The number for RoI support is on the Sky website.


----------



## Barley (12 Jan 2007)

*Re: SKY TV - Customer Support???*

Is it just me, or is the Sky Ireland website acting the maggot this morning for everyone?


----------



## sandyg (12 Jan 2007)

*Re: SKY TV - Customer Support???*

If you go to services on your sky control box and numbers (somthing like that) it gives you a listing of all the sky phone numbers.  It also gives you your serial number (your pin is the last four digits)


----------



## Niallymac (12 Jan 2007)

*Re: SKY TV - Customer Support???*

The number is a UK freephone number which requires the 0044 treatment from Ireland, rendering it full price international call. My last call to Sky lasted 35 minutes, almost all of which was on hold and cost me €10. 

If anyone finds an Irish free or locall number for Sky, pleaser post.


----------



## CCOVICH (12 Jan 2007)

*Re: SKY TV - Customer Support???*

As someone else mentioned, the Sky website appears to be down at the moment.

However, I'm pretty sure that you don't have to use 0044 to get through to RoI Customer Support.


----------



## Leo (12 Jan 2007)

*Re: SKY TV - Customer Support???*

There are Irish free fone or at least lo-call rate numbers in the back of the monthly magazine.
Leo


----------



## Lobby (12 Jan 2007)

*Re: SKY TV - Customer Support???*

The sky number does not require the 0044 prefix. Its a number setup here in Ireland, and like the UK one it's a premium number so costs a fair bit. There's no incentive for sky to answer you promptly!!!!!!!


----------



## LNR (12 Jan 2007)

*Re: SKY TV - Customer Support???*

The number I used to get through to sky.....
Call 0818 719 819 in the Republic of Ireland. This is listed on their website. Unfortunatley I am unable to tell you the cost just yet as I have not received my last statement but I do know there is a cost.

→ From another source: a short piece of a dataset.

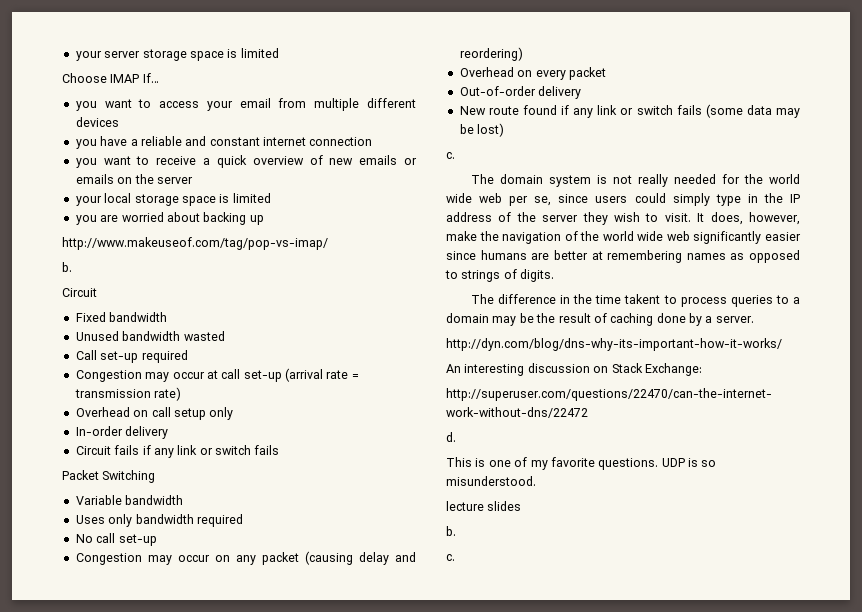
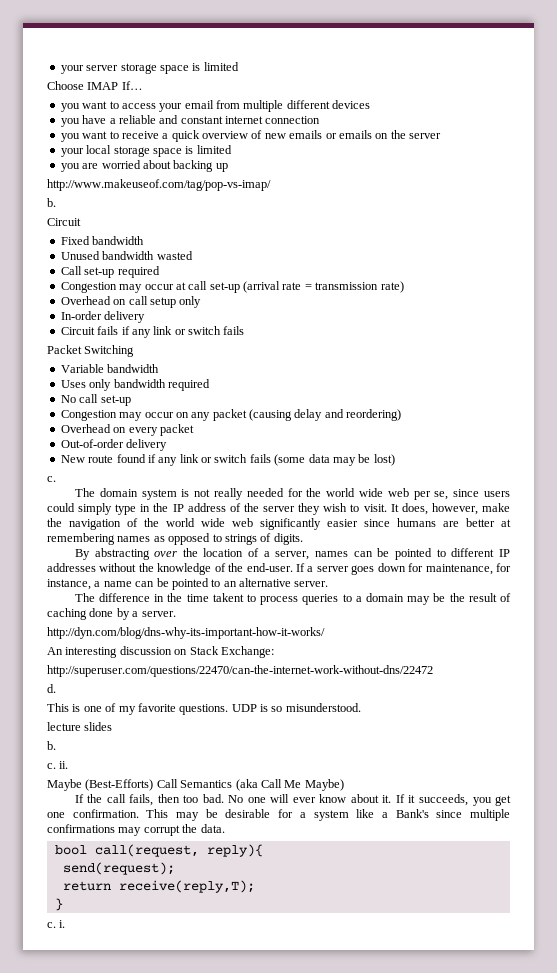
(555, 275) none -> [74,548,510,560] [47,563,512,575] [47,578,329,590] // By abstracting over the location of a server, names can be pointed to different IP addresses without the knowledge of the end-user. If a server goes down for maintenance, for instance, a name can be pointed to an alternative server.
(455, 557) none -> [59,761,69,769] [47,779,344,791] [74,794,511,806] [47,809,510,821] [47,824,225,836] [54,844,263,857] [62,862,175,875] [62,880,255,893] [54,898,63,911] [47,920,66,928] ii. // Maybe (Best-Efforts) Call Semantics (aka Call Me Maybe) // If the call fails, then too bad. No one will ever know about it. If it succeeds, you get one confirmation. This may be desirable for a system like a Bank's since multiple confirmations may corrupt the data. // bool call(request, reply){ // send(request); // return receive(reply,T); // } // c. i.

I have had loads of problems with sky recently, still not sorted so I wont go into detail but I will give you one piece of advise, when you ring this number it asks if you are a new customer or an existing customer, initially I always followed directions as an existing customer but was left on hold for up to 30 mins on one call. I hung up, rang straight away and followed directions for new customer, call was answered immediately. Just goes to show you how valued existing customers are......

Good Luck


----------



## JohnnyBoy (12 Jan 2007)

*Re: SKY TV - Customer Support???*

When you ring up having a technical problem,u wil be given options,eg 1 for new customers,2 for tech support.Don't bother dialling 2,dial for new customers,trust me they will answer u a lot faster & u can get tech support( I waited 19mins once & when dialled for new customers,the wait was 8 secs)


----------



## pennypincher (12 Jan 2007)

I had this as well but it was because I have multi room and my machines were not dialling back once a month to the sky centre.Hence the charged me for 2 seperate subscriptions...now I have to manually get them to diall back once a month.When I did this they reduced my premium in half for the following month.



millertime said:


> Hi All
> 
> I got Sky installed in Sept. the deal was that I was to get 6 mths free of movies and sports. My DD's make absolutely no sense and are as follows
> 
> ...


----------



## CCOVICH (12 Jan 2007)

That's interesting-and proves that Sky do monitor the phone connection (many people would tell you otherwise!).


----------



## Leo (12 Jan 2007)

€66 is the normal price of the full set of packages. Looks like you didn't get the 6 months free as you thought.

Also, if you have blocked your outgoing caller ID (unlisted number), you will need to edit the telephone settings to dial 142 before the box contacts Sky, otherwise the connection check will fail.


----------



## nutty nut (12 Jan 2007)

I recall after I got my first statement for multiroom last summer it was like a dogs breakfast. There were debits and credits all over the place but the end charge was OK. It was just that I couldnt understand it all. I rang them and in fairness they explained how every single charge had to itemised and marked down as a debit. But then most of the various charges were marked as credits which made a bit of sense


----------



## CCOVICH (13 Jan 2007)

My first couple of bills from Sky were a bit of a mess as well-consequently I have had a credit applied to my account which means I won't be billed for the next few months.  Their billing/ordering system is a bit annoying alright.


----------



## colm (13 Jan 2007)

Be careful what number you ring for SKY.. Those 0870...  numbers are charged at international mobile rates,,,


----------



## nutty nut (13 Jan 2007)

colm said:


> Be careful what number you ring for SKY.. Those 0870...  numbers are charged at international mobile rates,,,


I think the number was given before and I know it starts with 0818 as I had to ring it a couple of times myself. I understand it is billed at national rate


----------